(Modification records)
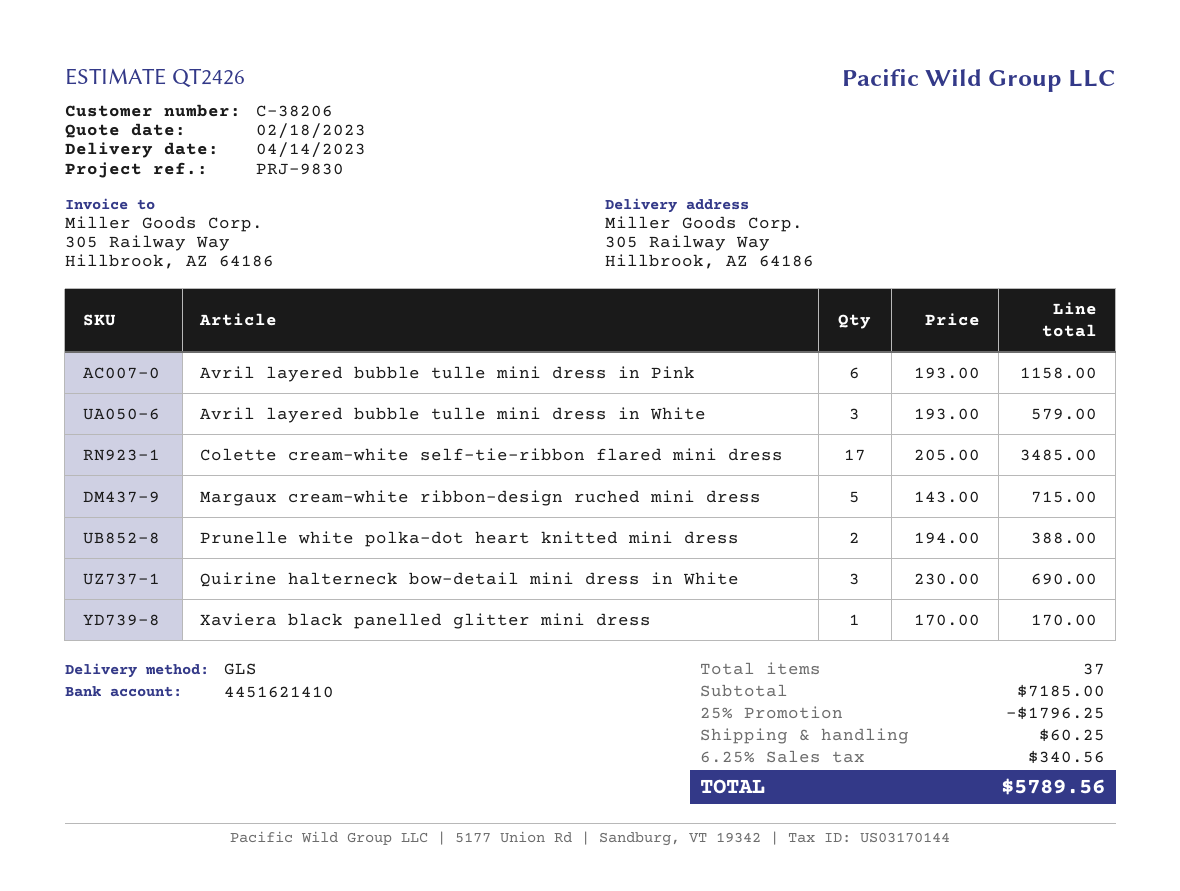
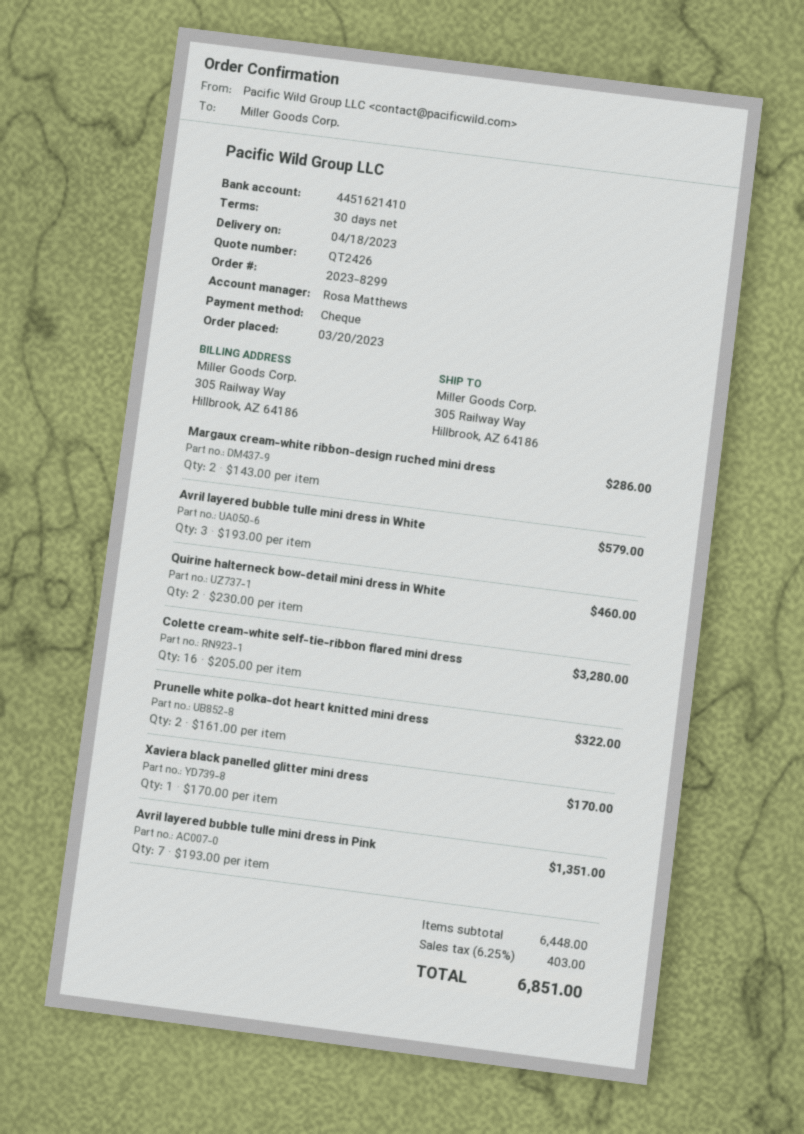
delivery date: 2023-04-14 -> 2023-04-18
Avril layered bubble tulle mini dress in Pink: 6 x 193.00 = 1158.00 -> 7 x 193.00 = 1351.00
Colette cream-white self-tie-ribbon flared mini dress: 17 x 205.00 = 3485.00 -> 16 x 205.00 = 3280.00
Margaux cream-white ribbon-design ruched mini dress: 5 x 143.00 = 715.00 -> 2 x 143.00 = 286.00
Prunelle white polka-dot heart knitted mini dress: 2 x 194.00 = 388.00 -> 2 x 161.00 = 322.00
Quirine halterneck bow-detail mini dress in White: 3 x 230.00 = 690.00 -> 2 x 230.00 = 460.00
subtotal: 7185.00 -> 6448.00
discount: 25% = 1796.25 -> none
shipping: 60.25 -> none
tax: 6.25% = 340.56 -> 6.25% = 403.00
total: 5789.56 -> 6851.00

● **Instructions to follow**: Quote verbatim the line containing "Avril layered bubble" and every line after it through the end of the records above.

● **Result below**:
Avril layered bubble tulle mini dress in Pink: 6 x 193.00 = 1158.00 -> 7 x 193.00 = 1351.00
Colette cream-white self-tie-ribbon flared mini dress: 17 x 205.00 = 3485.00 -> 16 x 205.00 = 3280.00
Margaux cream-white ribbon-design ruched mini dress: 5 x 143.00 = 715.00 -> 2 x 143.00 = 286.00
Prunelle white polka-dot heart knitted mini dress: 2 x 194.00 = 388.00 -> 2 x 161.00 = 322.00
Quirine halterneck bow-detail mini dress in White: 3 x 230.00 = 690.00 -> 2 x 230.00 = 460.00
subtotal: 7185.00 -> 6448.00
discount: 25% = 1796.25 -> none
shipping: 60.25 -> none
tax: 6.25% = 340.56 -> 6.25% = 403.00
total: 5789.56 -> 6851.00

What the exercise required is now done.